Türkiye'nin en iyi haber sitesi
BAŞYAZI MEHMET BARLAS

Hem güzel hem de temiz ve düzenli olunamaz mı?

Bütün çekici görüntülerine karşın, Bodrum da neticede bir Türk kenti. Çözümlenmesi mümkün ama yıllardır çözümsüz duran sorunları, 21'inci yüzyıla da taşıdı Bodrum.
Örneğin Bodrum'u gezerken tepelerde yığılmış çöp dağları görürsünüz.
Bodrum'un belediyeleri topladıkları çöpleri bir yerlere boşaltırlar. Bunlar zaman zaman yakılır. Hem bu yüzden çevre kirlenir, hem de bunlardan sıçrayan kıvılcımlar yangınlara sebep olur.
Bundan 7-8 yıl önce, o zaman Garanti Bankası Genel Müdürü olan Akın Öngör, Yalıkavak'ta yerleştiği için bu soruna çözüm aramıştı. O dönemin Bodrum Kaymakamı ve Bodrum'un belediye başkanları ile bir toplantı yaptı. Çöp sorununa bir çözüm getirdi.
Bir Amerikan şirketi, Bodrum'un katı artıklarını yakıp, bundan enerji üretmek için proje hazırlamıştı. Akın Öngör'ün isteği üzerine hazırlanan bu projenin fizibilite hesaplarına göre, işletmenin getirisi, masraflarını ancak karşılıyordu. Bu kâr değil hizmet amaçlayan çevreci insanların ve Bodrum belediyelerinin ortak olacağı bir anonim şirket yapısı içinde gerçekleşecekti.
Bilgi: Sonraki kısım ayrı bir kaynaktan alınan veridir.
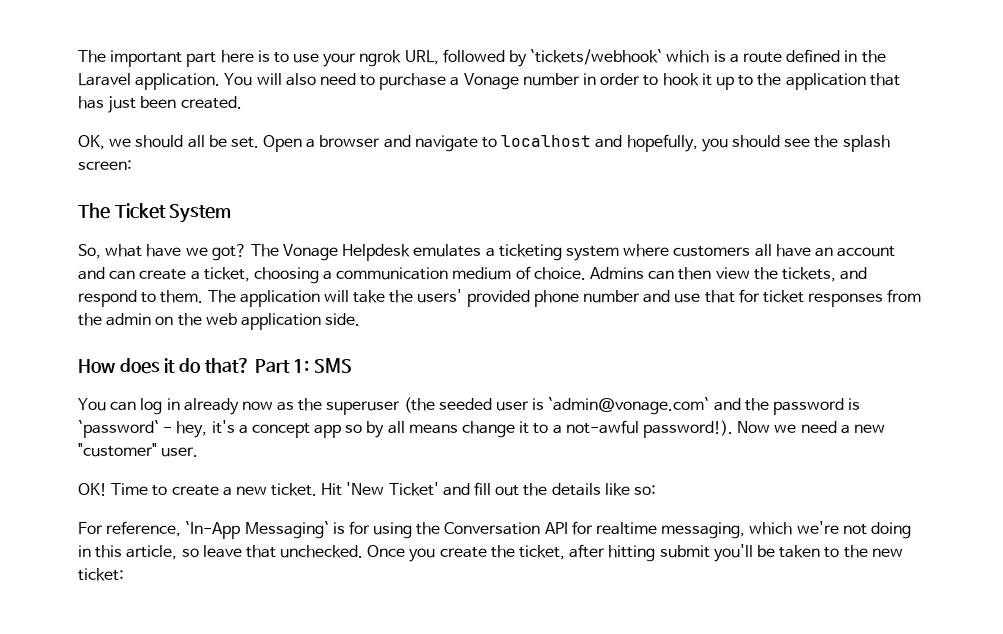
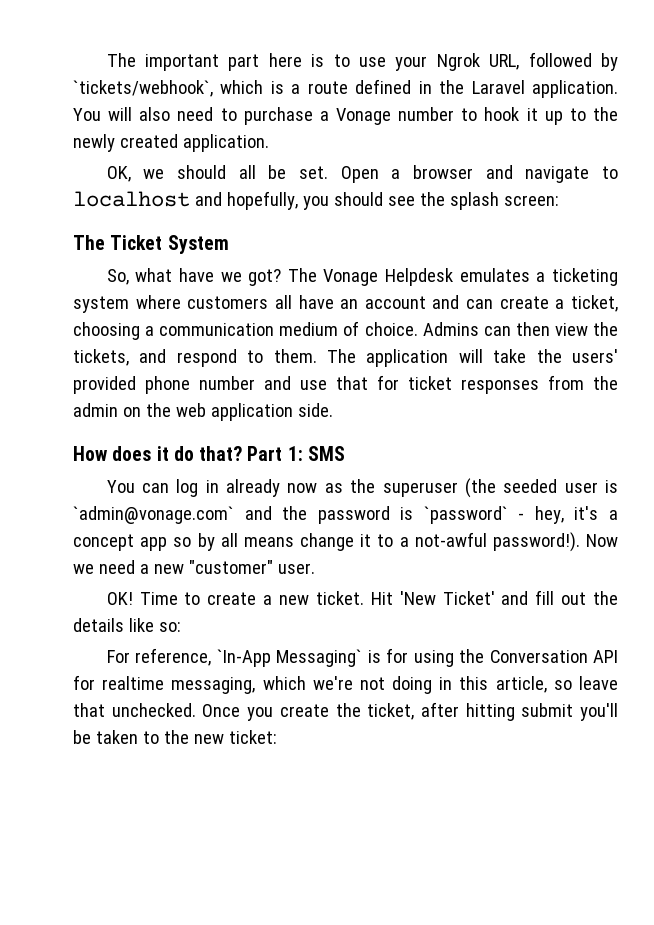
[359,50,402,67] ngrok -> [436,53,480,71] Ngrok
[530,49,663,65] `tickets/webhook` -> [73,80,213,97] `tickets/webhook`,
[583,73,641,85] in order -> (455, 114) none
[785,73,900,90] [78,96,242,113] application that has just been created. -> [73,134,269,152] newly created application.

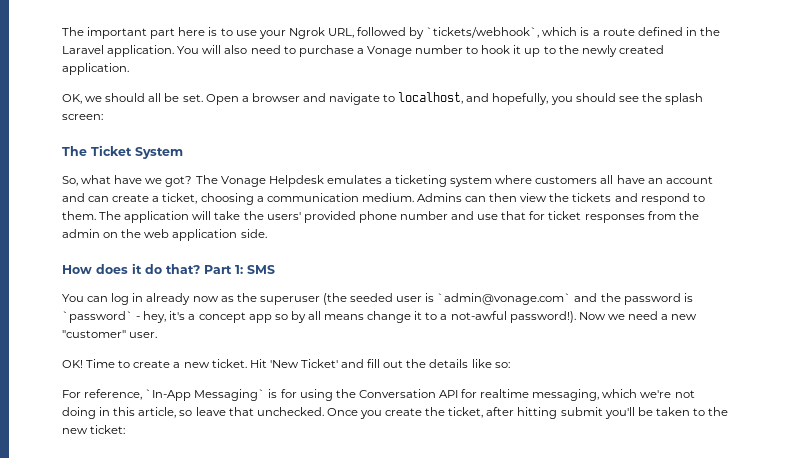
[73,191,190,207] localhost -> [398,92,464,104] localhost,
[279,321,418,336] medium of choice. -> [361,193,414,202] medium.
[73,349,129,366] tickets, -> [572,193,612,202] tickets

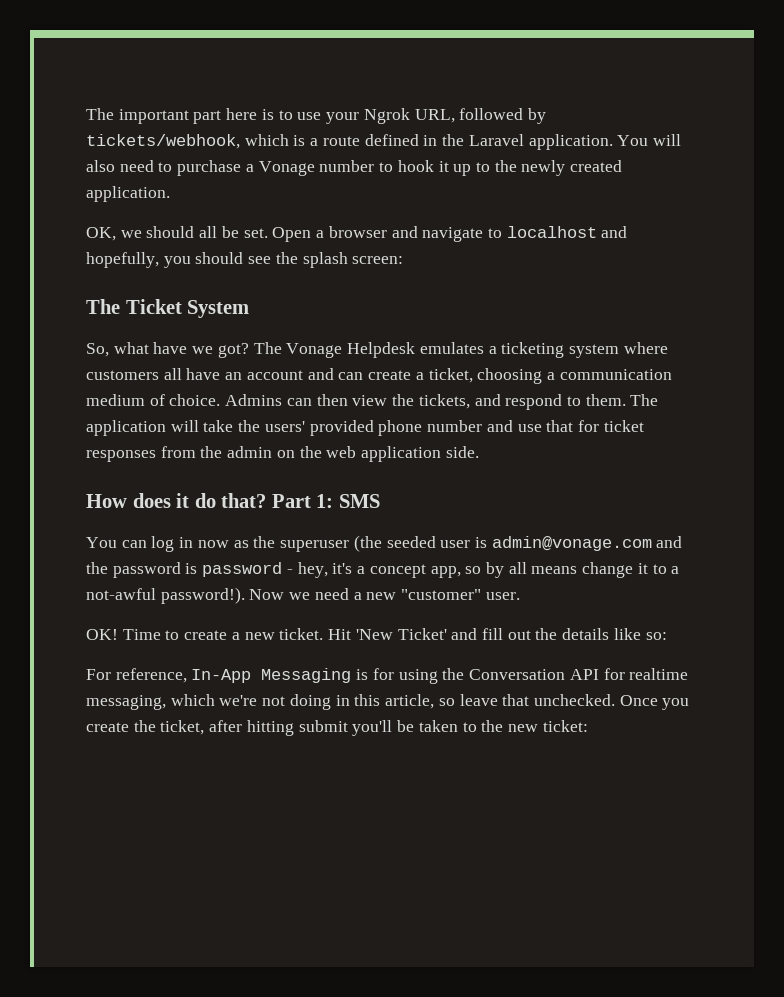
[426,27,540,38] `tickets/webhook`, -> [86,134,240,149] tickets/webhook,
[398,92,464,104] localhost, -> [506,226,597,238] localhost
[361,193,414,202] medium. -> [86,394,221,406] medium of choice.
[572,193,612,202] tickets -> [418,394,470,409] tickets,
[146,293,191,305] already -> (194, 542) none
[437,293,572,305] `admin@vonage.com` -> [491,536,652,551] admin@vonage.com
[62,311,133,323] `password` -> [202,562,283,577] password
[248,314,272,323] app -> [430,566,461,578] app,
[145,389,266,401] `In-App Messaging` -> [191,668,352,683] In-App Messaging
Kaymakam ve belediye başkanları projeyi onayladılar. Ancak sonra birileri bu işi yapacak şirketin " Yap-İşlet-Devret " modeli ile yatırım yapması önerisini getirdi. Çöpten enerji, Bodrum gibi yazın büyük, kışın küçük nüfuslu bir yörede kârlı olamayacağı için, hiçbir şirket yapişlete yanaşmadı.
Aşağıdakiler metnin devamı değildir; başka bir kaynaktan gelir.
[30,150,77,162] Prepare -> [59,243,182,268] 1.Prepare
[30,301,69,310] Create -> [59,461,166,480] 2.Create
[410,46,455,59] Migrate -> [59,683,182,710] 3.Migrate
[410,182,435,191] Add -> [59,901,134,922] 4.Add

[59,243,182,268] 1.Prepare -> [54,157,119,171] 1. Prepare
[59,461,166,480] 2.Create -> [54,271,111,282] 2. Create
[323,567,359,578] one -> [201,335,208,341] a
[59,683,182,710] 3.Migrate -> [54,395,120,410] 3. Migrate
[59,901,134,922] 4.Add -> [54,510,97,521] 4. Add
Sonuçta Bodrum'un çöpleri hâlâ tepelerde biriktirilip, açık havada yakılıyor.
Olayı yıllardır, her yaz Bodrum'a geldiğimde üzüntü ile izlerim.
Ve hep aynı şeyi düşünürüm. Türkiye'de her şey, yapıcı, kararlı yöneticilere bağlı.
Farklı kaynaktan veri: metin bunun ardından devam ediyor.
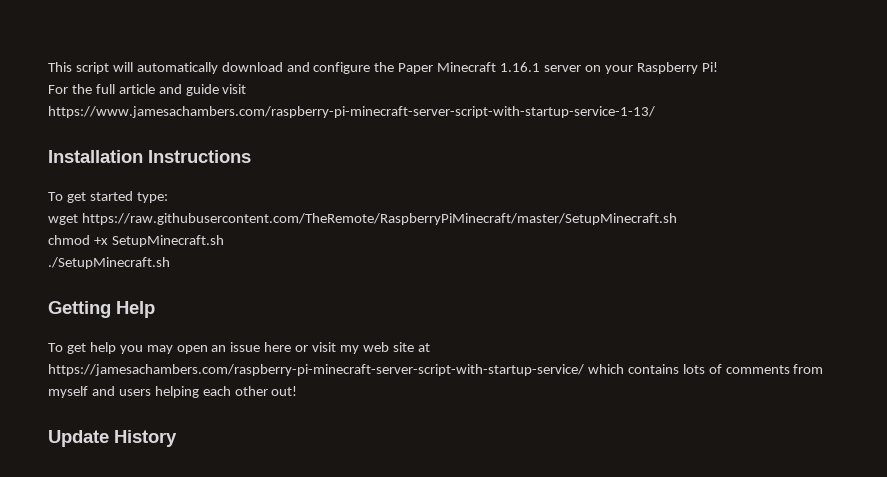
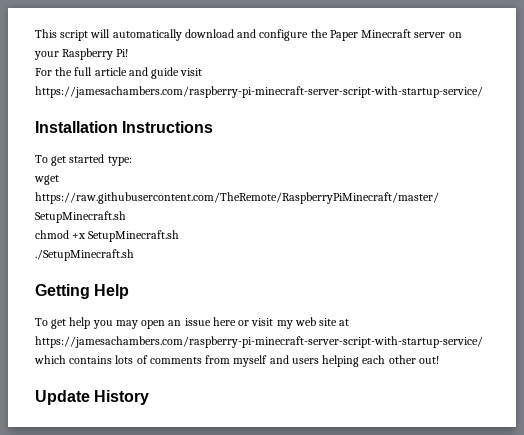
[500,62,541,72] 1.16.1 -> (412, 33) none
[48,106,655,118] https://www.jamesachambers.com/raspberry-pi-minecraft-server-script-with-startup-service-1-13/ -> [35,86,483,98] https://jamesachambers.com/raspberry-pi-minecraft-server-script-with-startup-service/

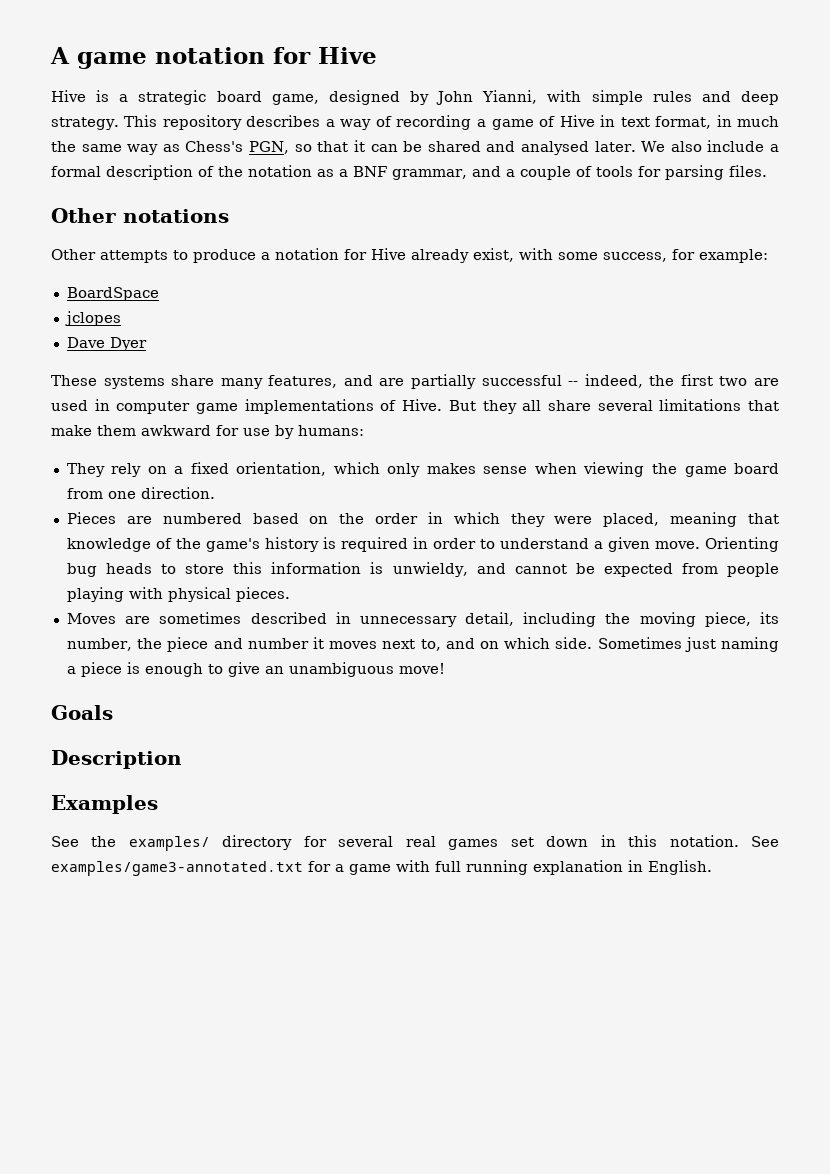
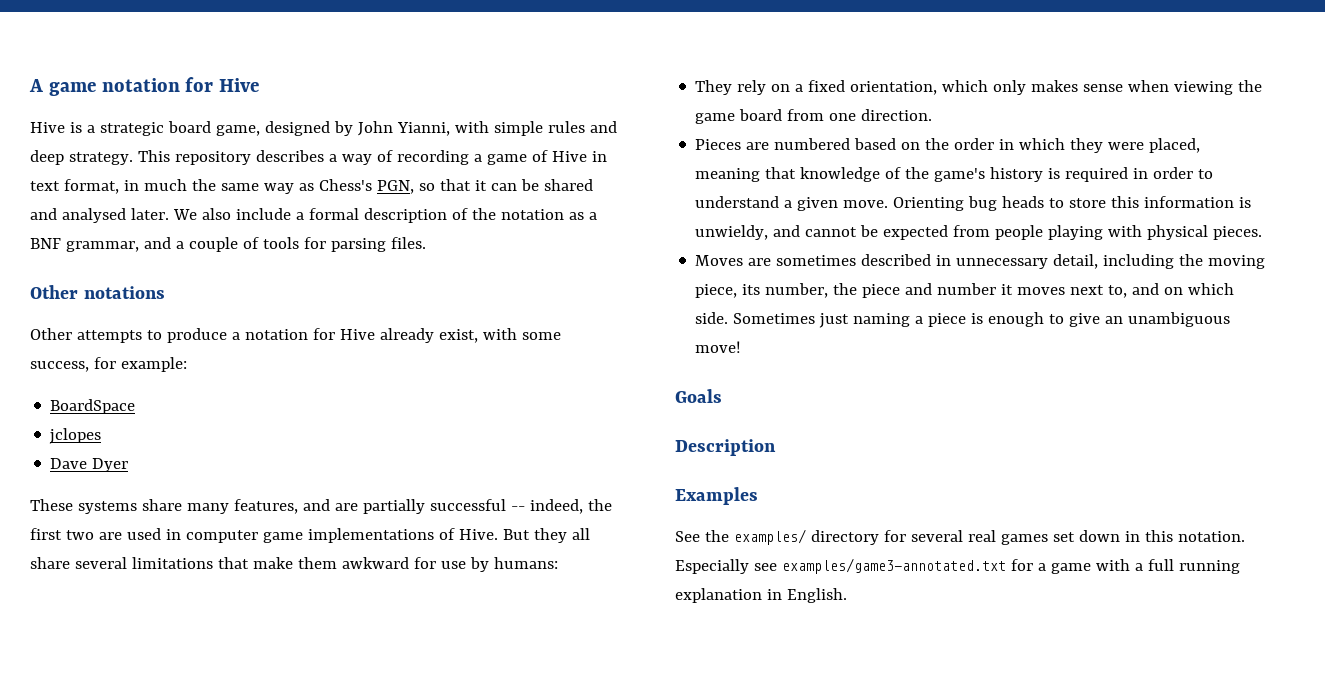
[750,836,779,847] See -> [675,559,777,574] Especially see
(430, 866) none -> [1134,563,1143,571] a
Şu Bodrum'a, 1960'larda kaymakamken Kuşadası'nı, sonra da valiyken Muğla sahillerini değiştiren rahmetli Özer Türk gibi bir kaymakam gelseydi... Bodrum'un belediye başkanları mesela Bedrettin Dalan gibi, tuttuğunu kopartan yöneticiler olsalardı. Bodrum'un çöp sorunu şimdi çözümlenmiş olurdu.
Geçen gece yine o ürkütücü yoldan geçerek Türkbükü'ne gittim gece karanlığında.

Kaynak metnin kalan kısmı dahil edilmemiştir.